Austrian Chancellor Karl Nehammer declared her decision "unlawful".

The law is a central part of the EU's ambitious environmental goals under its Green Deal, which aims to have the bloc become carbon-neutral by 2050, and ecological groups hailed its definitive adoption.

Belgium issued a statement saying EU environment ministers had validated the law, which had already received European Parliament assent in February.

The approval means protecting EU "biodiversity and the living environment of European citizens," said Alain Maron, environment minister for the Brussels region, who chaired the meeting.

"It is our duty to respond to the urgency of the collapse of biodiversity in Europe, but also to enable the European Union to meet its international commitments," he said.

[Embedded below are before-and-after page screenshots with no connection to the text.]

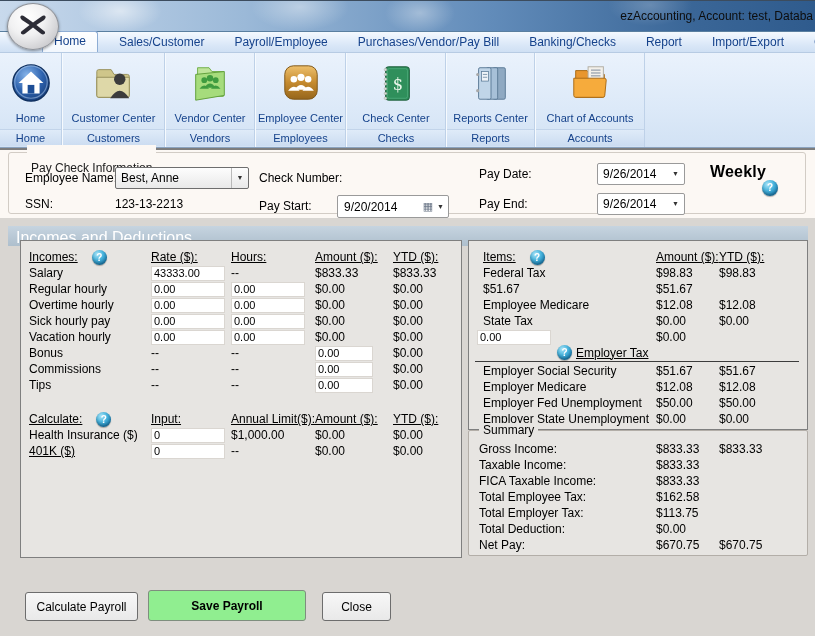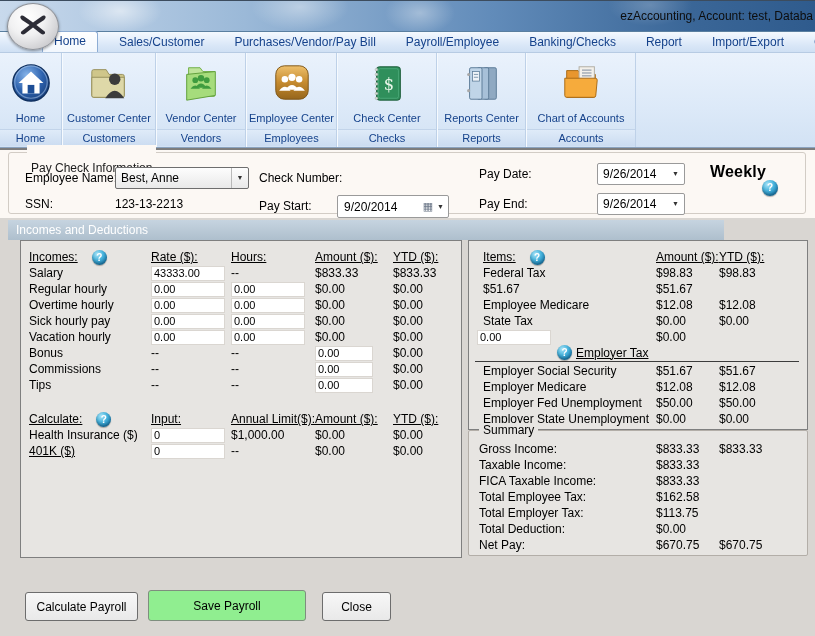"Purchases/Vendor/Pay Bill" span.menu-item { order: before "Payroll/Employee" -> after "Payroll/Employee" }
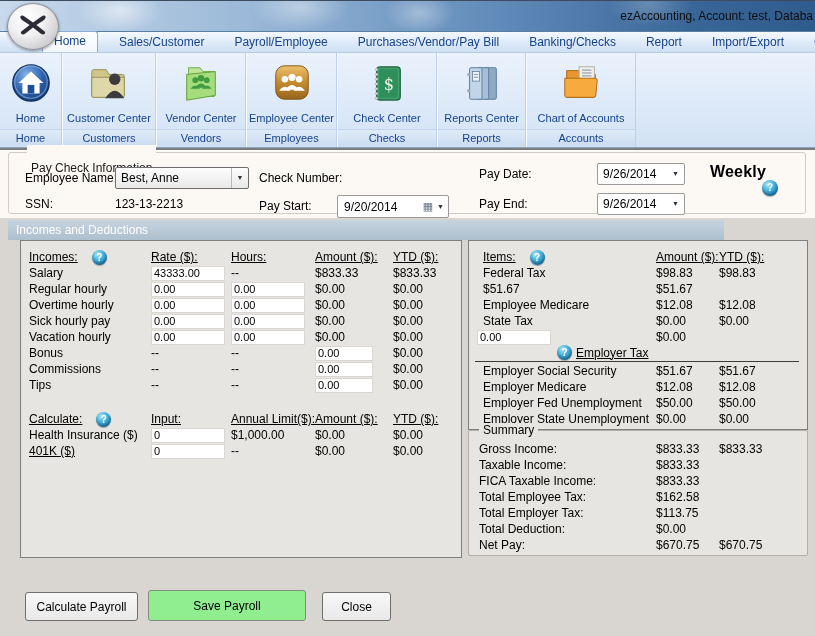"Customer Center" div.tool { width: 94px -> 103px }
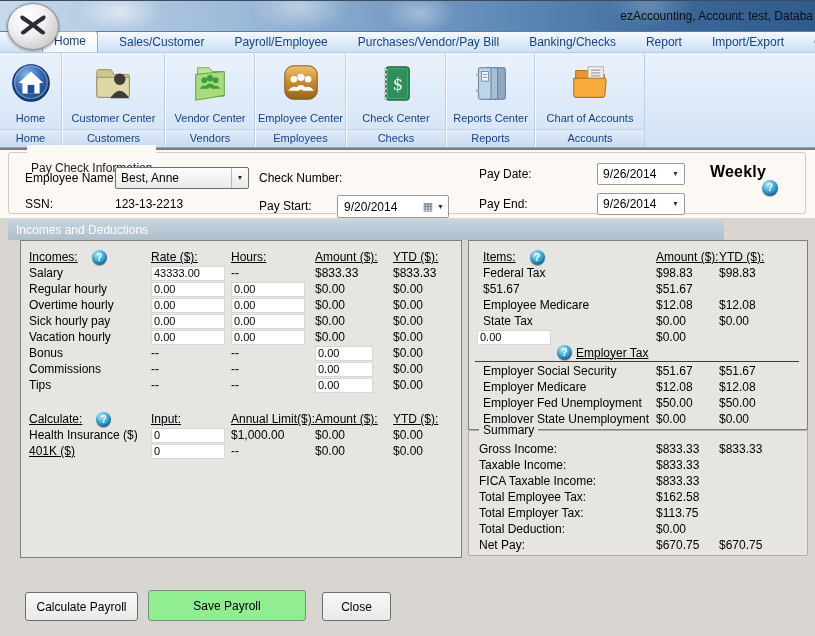"Incomes and Deductions" .band { font-size: 12px -> 16px; top: 220px -> 226px; width: 716px -> 800px }
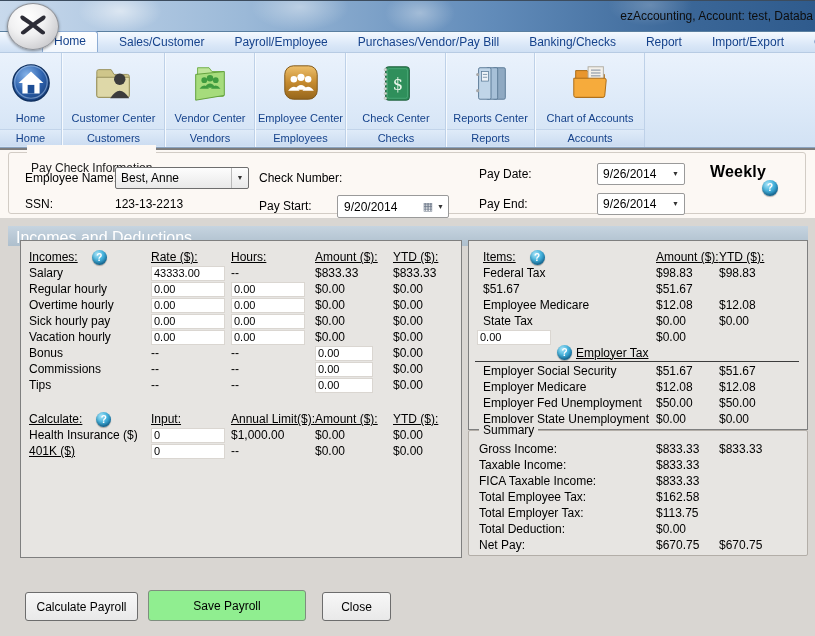"Save Payroll" .btn-save { font-weight: normal -> bold }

The legislation requires the European Union's 27 member states to put in place measures to restore at least 20 percent of the bloc's land and seas by 2030.

It focuses particularly on tracts with the most potential to capture and store carbon and to prevent and reduce the impact of natural disasters.

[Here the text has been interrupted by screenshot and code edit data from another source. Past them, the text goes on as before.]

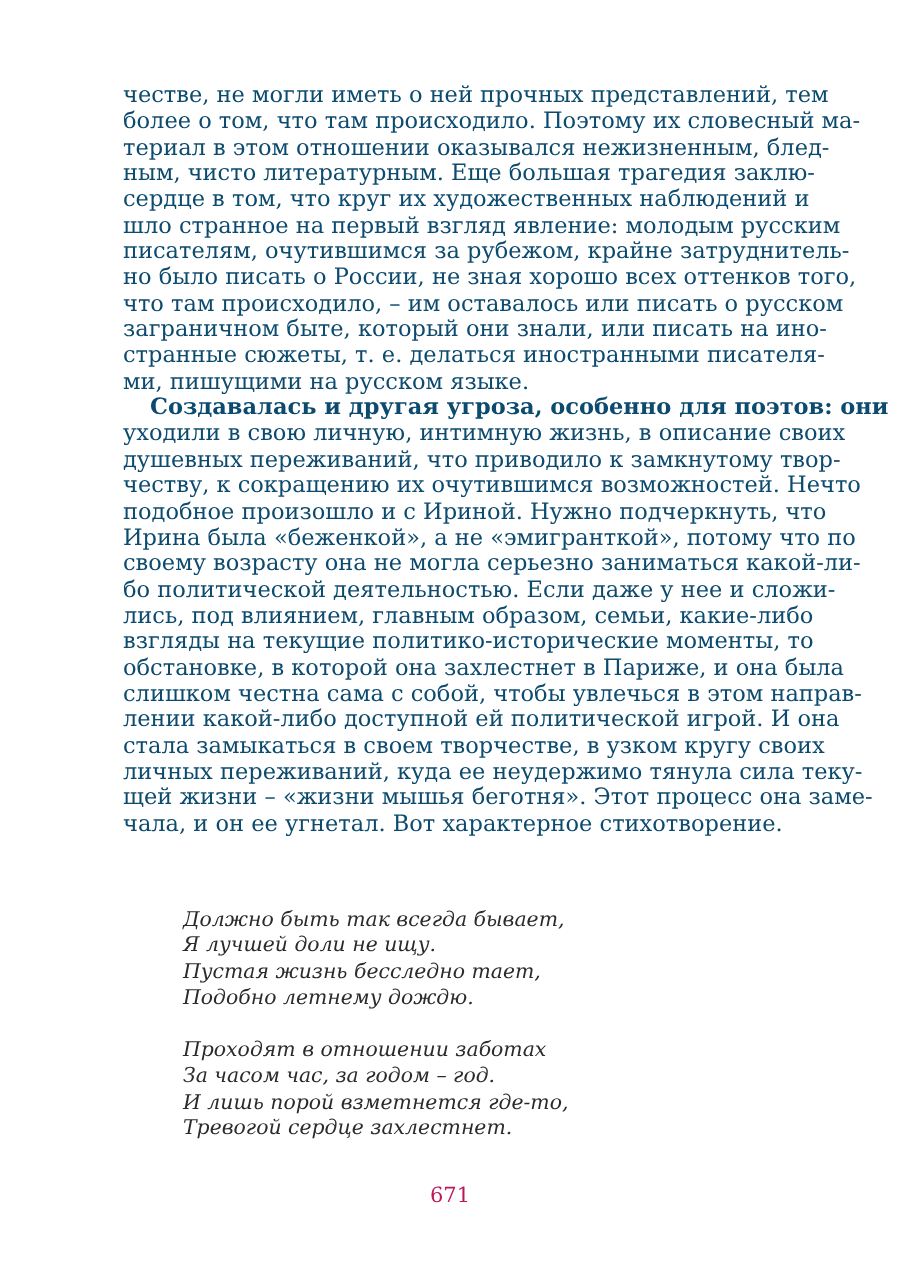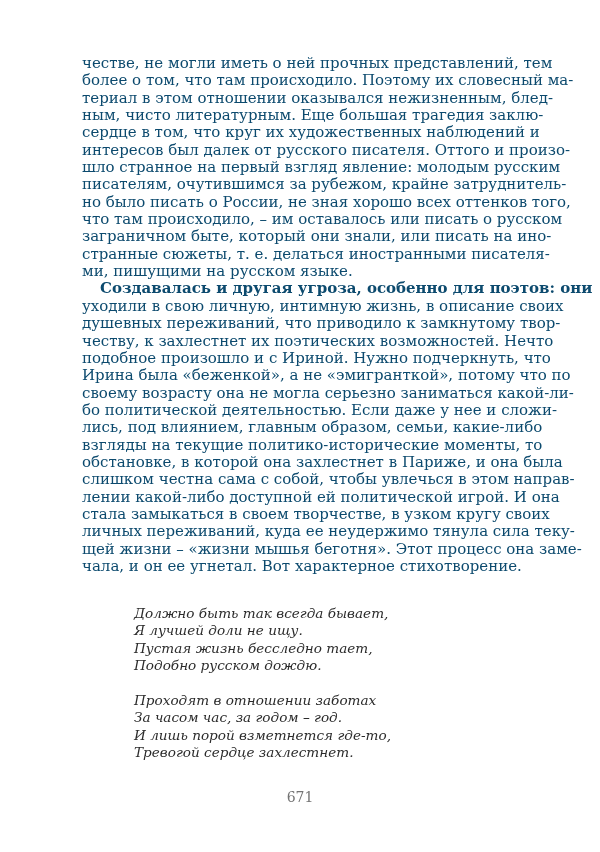"интересов был далек от русского" span.line { html: <span>интересов был далек от русского писателя. Оттого и произо-</span> -> none }
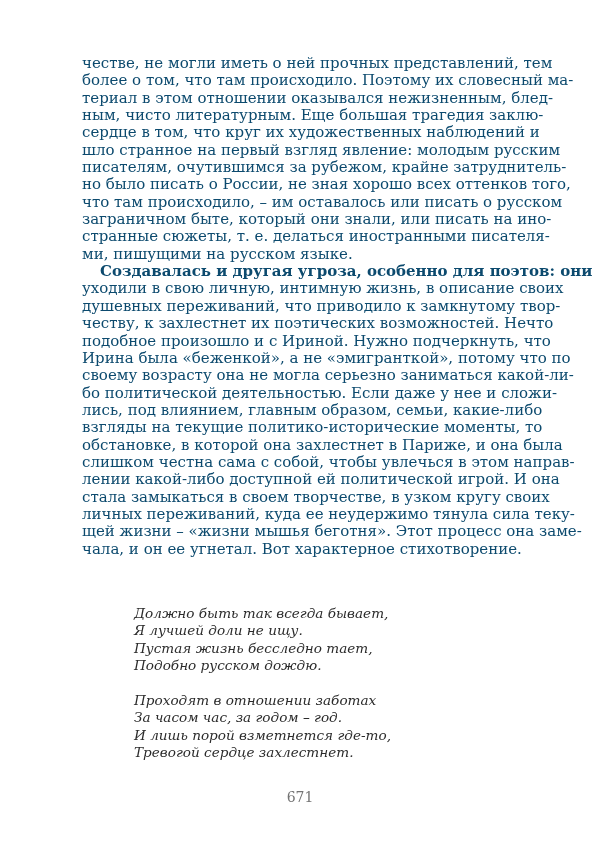"честву, к захлестнет их поэтических" span.line { text: захлестнет их поэтических -> сокращению их очутившимся }
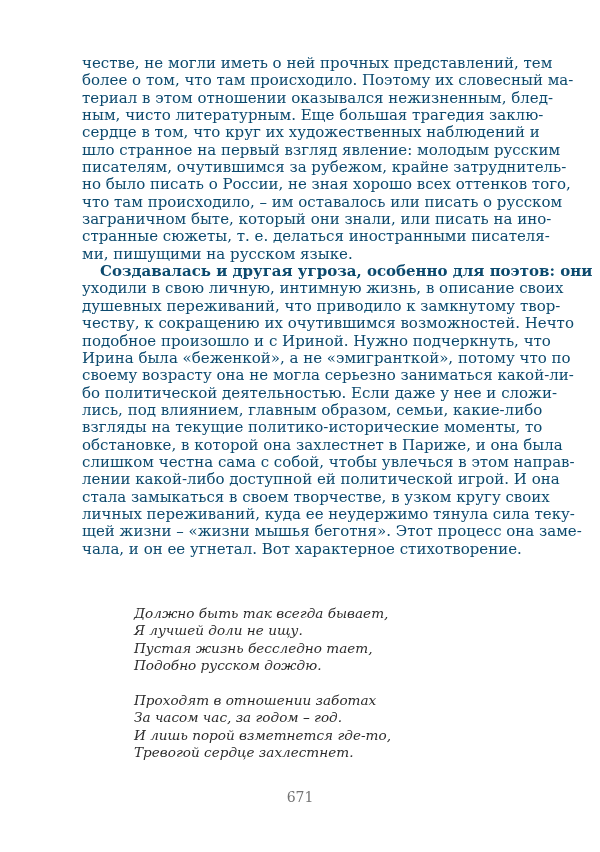"Должно быть так всегда бывает," .poem { margin-left: 12px -> none }
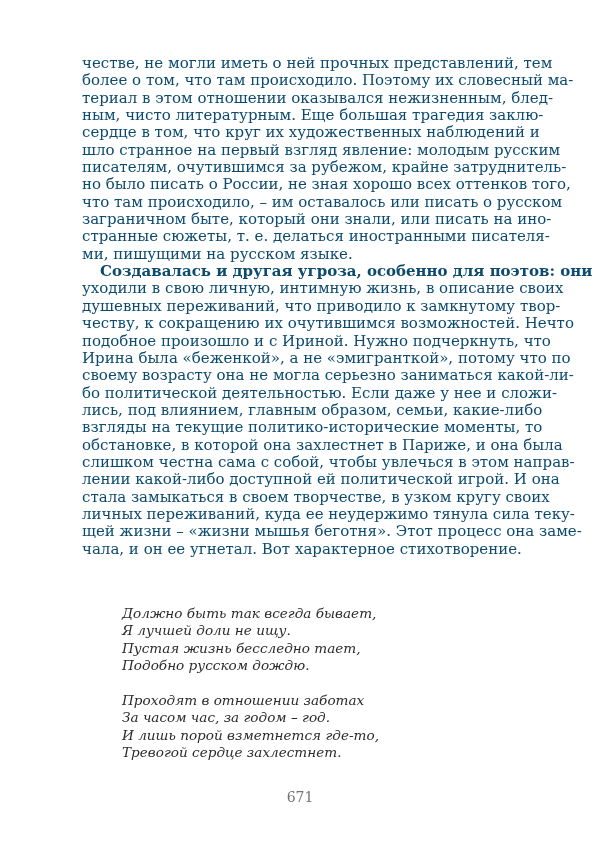"Подобно русском дождю." span.pl { text: русском -> летнему }
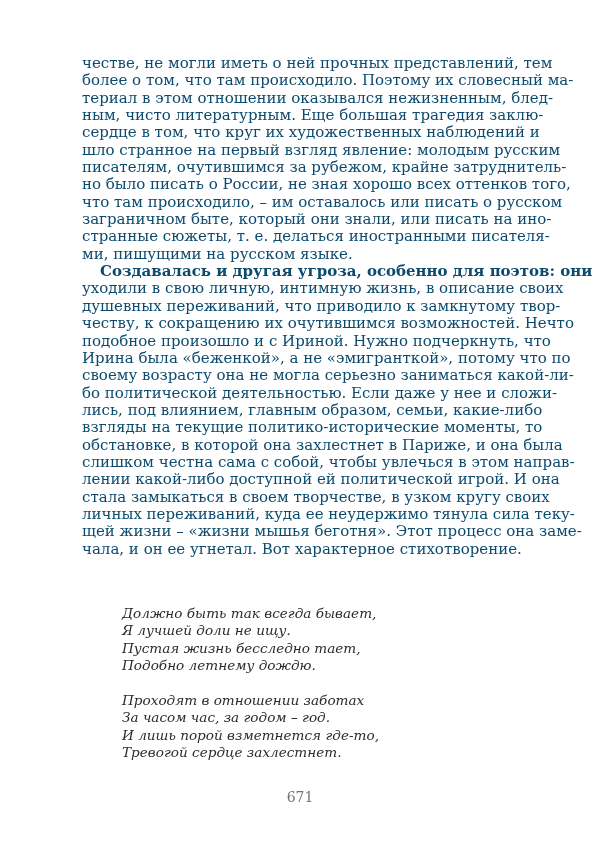"671" .page-number { color: #737373 -> #be185d }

Its passage has sparked anger from some farmers' groups who warn it will threaten their livelihoods and add to what they say is excessive regulation at a time of heightened competition from importers outside the bloc.

The conservative European People's Party -- the main grouping in the European Parliament which emerged strengthened from EU elections just over a week ago -- had echoed the farmers' complaints and called the law badly drafted.

But after the parliament passed it 329 votes to 275, it was Austria that remained the final obstacle, preventing a weighted majority of EU member states signing off on it.

Vienna had threatened legal action against the law at the European Court of Justice.

- Impasse broken -

The impasse endured until Monday, when Gewessler, a member of the Greens party in Austria's ruling coalition, added her country's backing.

Nehammer, who belongs to the conservative Austrian People's Party partnered with the Greens in government, slammed his minister's move.

Ahead of Monday's vote, his office said it had "informed the Belgian Council Presidency (of the EU) that federal minister Gewessler's approval of EU renaturation would be unlawful".

The Brussels minister Maron said that was viewed as an "internal controversy in Austria" and he emphasised the vote was final.

Gewessler said her decision to support the bill was legal.

"I'm deeply convinced that today is the day for action... It's a decisive day for nature and our planet in Europe," she told reporters before the vote.

Pro-environment groups welcomed the majority vote by EU member states.

Greenpeace called the law's adoption "a ray of hope for Europe's nature, future generations and the livelihoods of rural communities".

A coalition of organisations comprising WWF, ClientEarth, EEB and Birdlife Europe said: "Today's vote is a massive victory for Europe's nature and citizens who have been long calling for immediate action to tackle nature's alarming decline."

It said that, following "one of the most tumultuous journeys in the history of EU legislation... we are jubilant that this law is now reality -- this day will go down in history as a turning point for nature and society".